São apenas os grandes interesses imobiliários e especulativos que presidem à proposta da JCKL que, deste modo, fez aprovar a instalação de quatro unidades comerciais e de uma unidade de serviços (que ocupa a totalidade do piso em sótão), apesar de a proposta se apresentar “embrulhada” num projeto de recuperação de elementos originais da traça pombalina para melhor fazer passar a instalação de uma nova grande superfície comercial naquele conjunto conhecido pelo “quarteirão da Suíça”, devido à marca deixada pela “Pastelaria Suíça” que teve de abandonar há cerca de 2 anos o local.

5 comentários em “CML aprova nova grande superfície comercial para o “quarteirão da Suíça” no Rossio/Pç. da Figueira”

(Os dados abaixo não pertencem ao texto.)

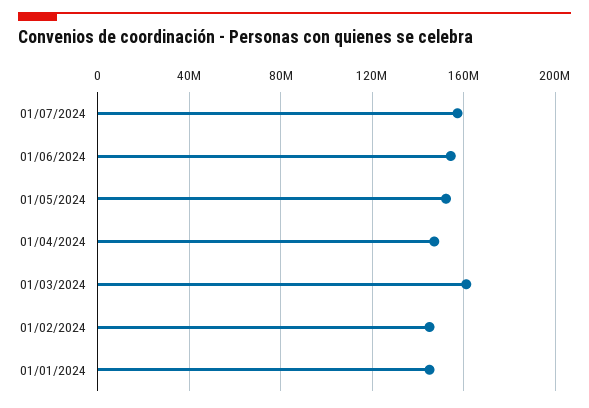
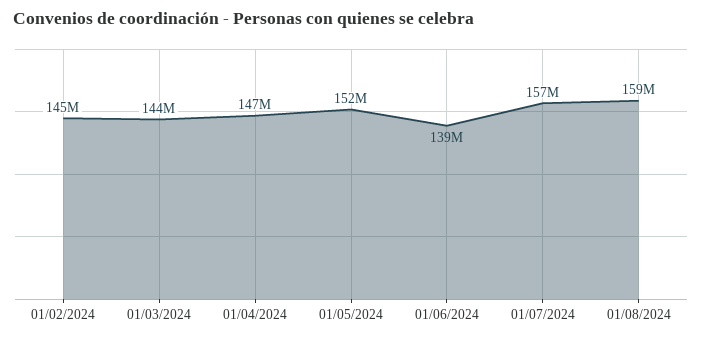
01/06/2024: 155000000 -> 139000000
01/03/2024: 160000000 -> 144000000
01/01/2024: 145000000 -> none
01/08/2024: none -> 159000000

  1. Não conheço o projecto e desconheço os motivos que levaram à abstenção do BE nesta aprovação da CML. O texto também não esclarece.
    Há uma dinâmica própria nestes centros históricos e isso nem sempre tem a ver com especulação pura e dura.
    A ‘Suíça’ já tinha há anos deixado de ser a pastelaria e esplanada de que me recordo da juventude e grande parte da idade adulta, para tornar o seu interior em mais um “come-em-pé”. Por causa do turismo e da especulação imobiliária? Não! Por culpa da escassez de tempo na hora de almoço (não dá para ir a casa que fica a 20 km…) e também porque poucos trabalhadores portugueses recebem o suficiente para comer com qualidade e conforto.
    Não me parece que um edifício nesta localização e com esta fachada, exigindo obras internas de vulto, fosse compatível com oferta de habitação acessível. Para se tornar habitação de luxo, estaríamos perante uma iniciativa tanto ou mais especulativa do que a de espaços comerciais que, pelo menos, geram mais emprego.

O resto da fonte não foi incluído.